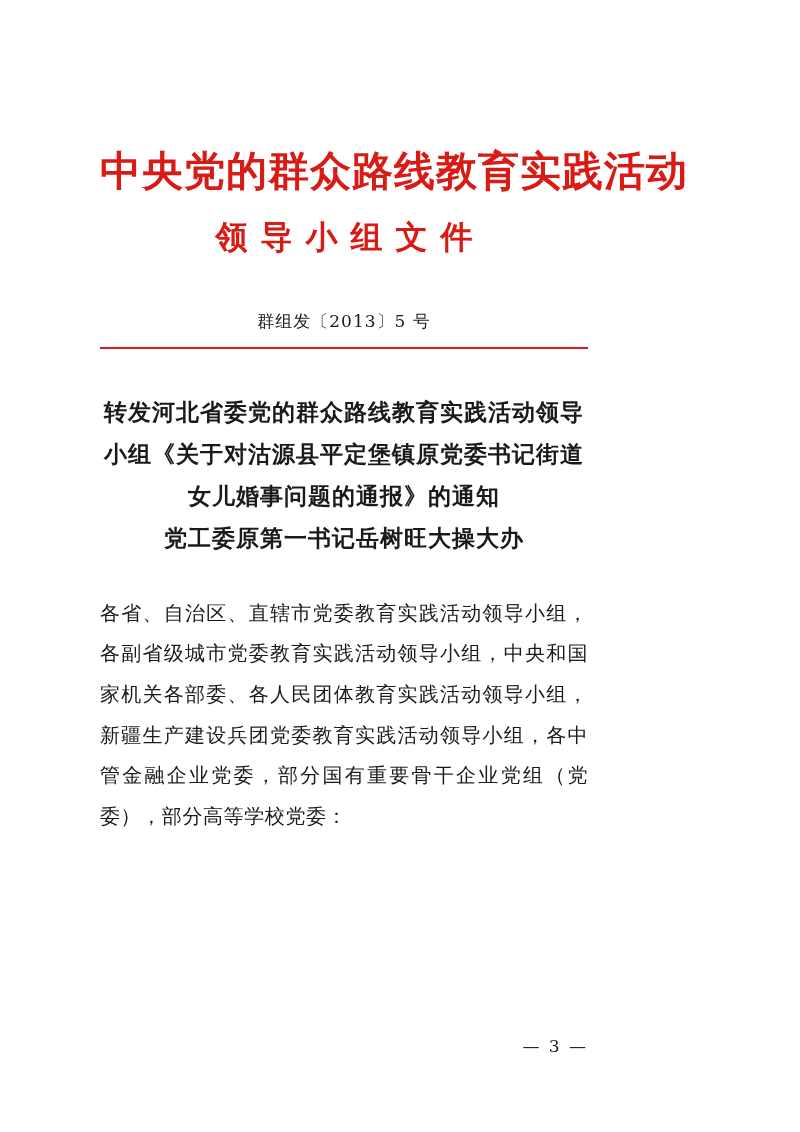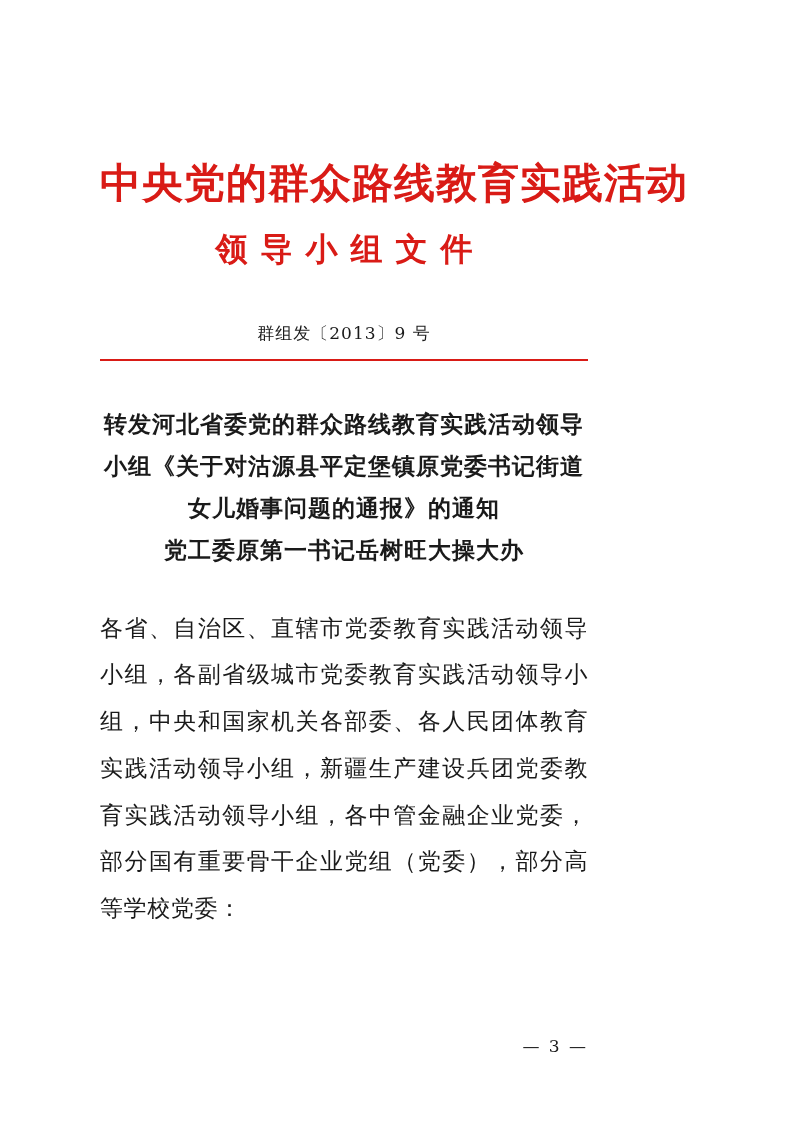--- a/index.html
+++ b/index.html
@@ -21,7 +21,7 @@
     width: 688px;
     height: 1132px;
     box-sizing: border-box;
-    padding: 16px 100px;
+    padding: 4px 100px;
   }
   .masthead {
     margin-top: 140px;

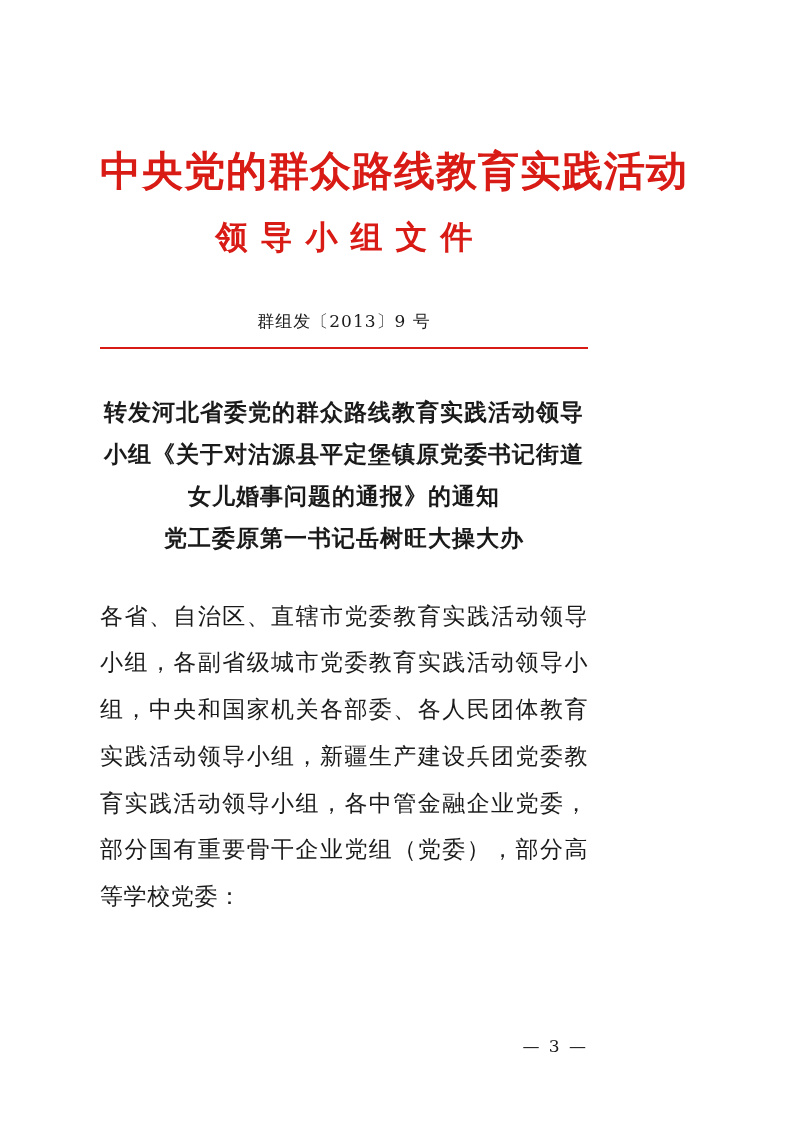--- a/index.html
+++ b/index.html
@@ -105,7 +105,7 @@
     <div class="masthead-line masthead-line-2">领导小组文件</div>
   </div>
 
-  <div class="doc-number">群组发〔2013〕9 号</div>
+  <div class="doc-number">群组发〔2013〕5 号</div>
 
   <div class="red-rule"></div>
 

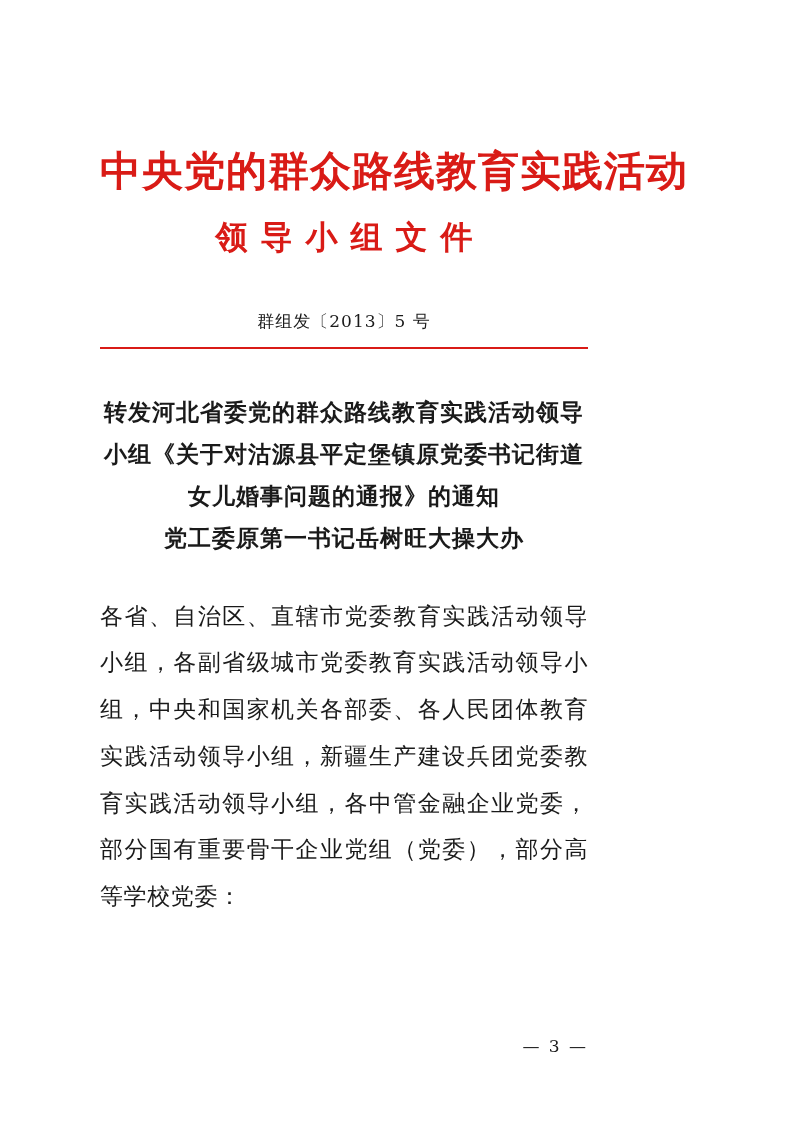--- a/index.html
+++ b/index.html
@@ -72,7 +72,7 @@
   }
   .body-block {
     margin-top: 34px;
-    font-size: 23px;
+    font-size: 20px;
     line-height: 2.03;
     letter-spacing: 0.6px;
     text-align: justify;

--------------------

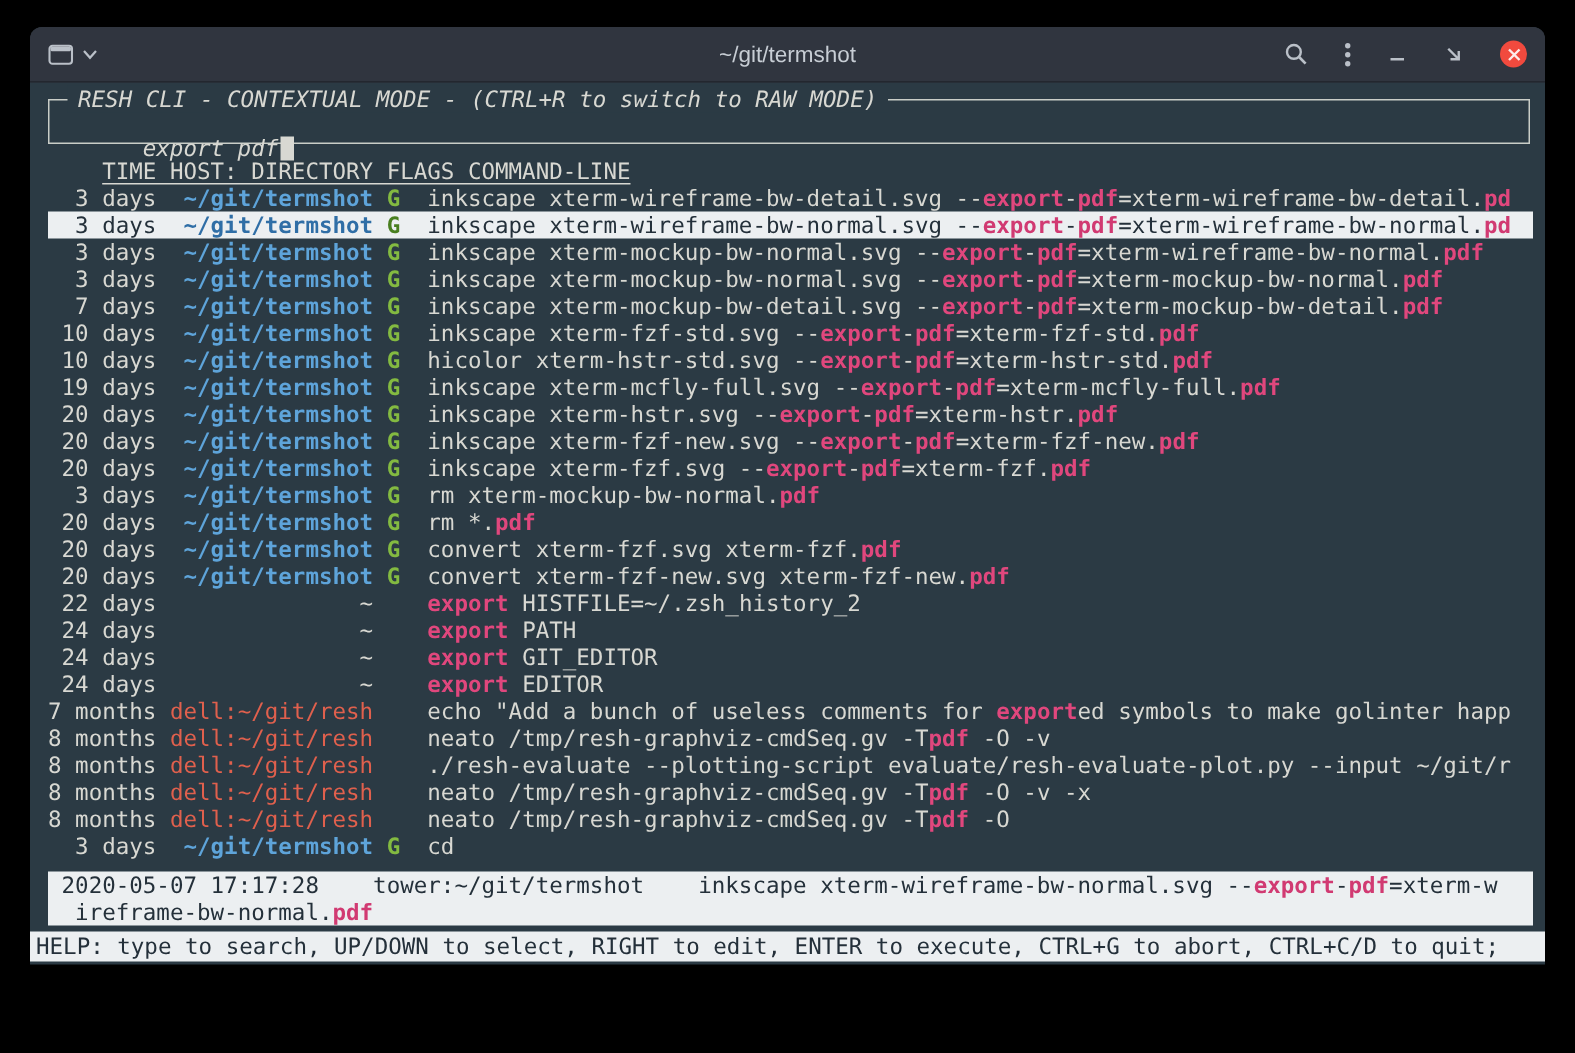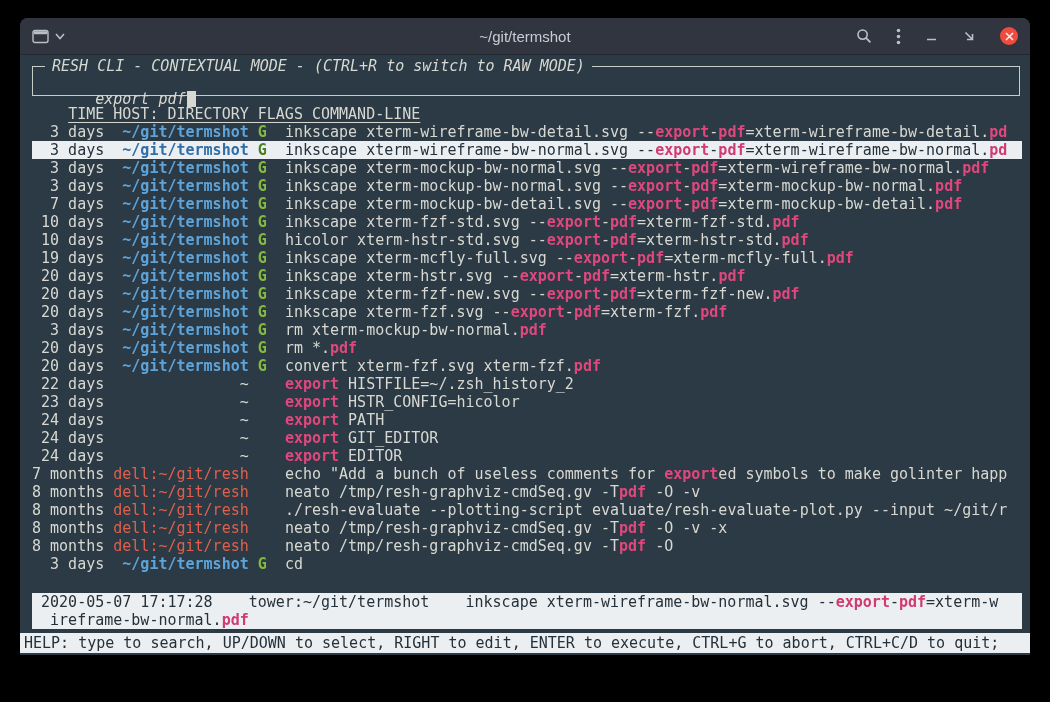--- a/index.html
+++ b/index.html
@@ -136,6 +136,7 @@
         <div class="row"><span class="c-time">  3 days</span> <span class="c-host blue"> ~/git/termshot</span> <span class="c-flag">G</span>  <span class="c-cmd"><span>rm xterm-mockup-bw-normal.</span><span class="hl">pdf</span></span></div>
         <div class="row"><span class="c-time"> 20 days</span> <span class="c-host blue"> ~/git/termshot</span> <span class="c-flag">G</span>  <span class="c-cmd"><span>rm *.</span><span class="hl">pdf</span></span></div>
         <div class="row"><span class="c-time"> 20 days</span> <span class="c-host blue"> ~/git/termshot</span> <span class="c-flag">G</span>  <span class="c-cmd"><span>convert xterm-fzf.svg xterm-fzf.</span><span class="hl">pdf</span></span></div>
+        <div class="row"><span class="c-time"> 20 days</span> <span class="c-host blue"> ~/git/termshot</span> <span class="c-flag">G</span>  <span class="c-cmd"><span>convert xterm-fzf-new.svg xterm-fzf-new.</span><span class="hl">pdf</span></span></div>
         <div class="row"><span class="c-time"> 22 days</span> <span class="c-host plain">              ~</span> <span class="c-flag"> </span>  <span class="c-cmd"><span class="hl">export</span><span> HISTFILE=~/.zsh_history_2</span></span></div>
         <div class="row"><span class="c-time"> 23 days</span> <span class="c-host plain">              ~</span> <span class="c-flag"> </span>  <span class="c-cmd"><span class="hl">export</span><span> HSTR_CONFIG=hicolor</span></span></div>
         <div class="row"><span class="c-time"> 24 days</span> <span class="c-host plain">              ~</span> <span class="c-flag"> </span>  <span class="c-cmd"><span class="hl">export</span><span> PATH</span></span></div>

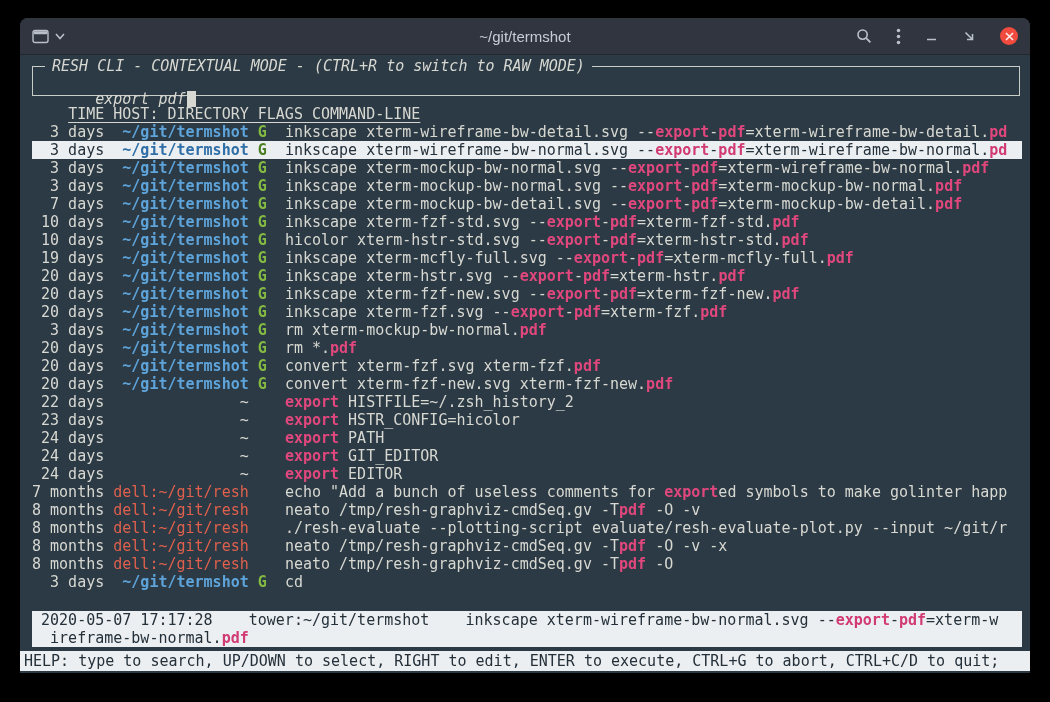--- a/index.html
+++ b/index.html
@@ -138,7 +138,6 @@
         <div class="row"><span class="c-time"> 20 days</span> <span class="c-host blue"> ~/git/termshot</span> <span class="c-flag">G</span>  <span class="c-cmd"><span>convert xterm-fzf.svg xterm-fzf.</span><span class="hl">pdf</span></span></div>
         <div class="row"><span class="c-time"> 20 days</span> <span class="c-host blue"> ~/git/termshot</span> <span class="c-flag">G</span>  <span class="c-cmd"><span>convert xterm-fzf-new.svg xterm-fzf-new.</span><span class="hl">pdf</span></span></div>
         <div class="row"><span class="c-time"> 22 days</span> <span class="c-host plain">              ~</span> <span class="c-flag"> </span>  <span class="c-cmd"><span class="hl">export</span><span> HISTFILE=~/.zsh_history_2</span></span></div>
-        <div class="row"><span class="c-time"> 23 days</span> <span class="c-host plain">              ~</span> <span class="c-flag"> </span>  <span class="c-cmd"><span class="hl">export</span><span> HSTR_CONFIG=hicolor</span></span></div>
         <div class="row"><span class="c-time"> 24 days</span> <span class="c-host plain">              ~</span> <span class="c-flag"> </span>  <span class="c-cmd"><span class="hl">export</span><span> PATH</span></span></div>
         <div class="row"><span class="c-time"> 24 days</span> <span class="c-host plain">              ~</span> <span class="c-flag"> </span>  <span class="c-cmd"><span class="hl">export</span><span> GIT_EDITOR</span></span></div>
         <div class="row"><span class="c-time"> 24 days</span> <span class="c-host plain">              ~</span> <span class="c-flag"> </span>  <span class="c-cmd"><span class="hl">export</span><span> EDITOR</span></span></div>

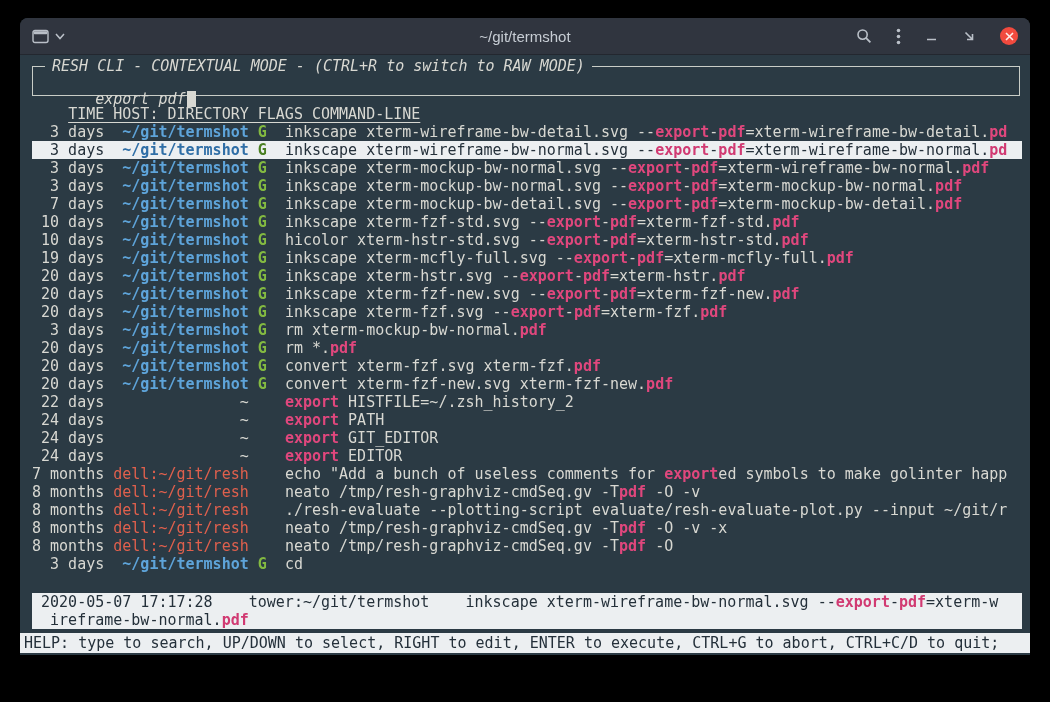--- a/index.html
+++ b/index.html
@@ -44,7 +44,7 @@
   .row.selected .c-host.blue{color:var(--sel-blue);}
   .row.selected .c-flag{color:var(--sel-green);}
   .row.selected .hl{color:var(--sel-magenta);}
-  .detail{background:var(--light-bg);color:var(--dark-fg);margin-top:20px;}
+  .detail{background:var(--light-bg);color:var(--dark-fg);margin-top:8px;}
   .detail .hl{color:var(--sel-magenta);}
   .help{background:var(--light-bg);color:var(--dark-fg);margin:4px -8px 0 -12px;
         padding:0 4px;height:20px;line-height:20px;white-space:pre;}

--------------------

> [ASSIGNMENT] Across the data, find each line that has "hicolor" in it and copy that line.

> [PROBLEM SOLUTION]
         <div class="row"><span class="c-time"> 23 days</span> <span class="c-host plain">              ~</span> <span class="c-flag"> </span>  <span class="c-cmd"><span class="hl">export</span><span> HSTR_CONFIG=hicolor</span></span></div>
-        <div class="row"><span class="c-time"> 23 days</span> <span class="c-host plain">              ~</span> <span class="c-flag"> </span>  <span class="c-cmd"><span class="hl">export</span><span> HSTR_CONFIG=hicolor</span></span></div>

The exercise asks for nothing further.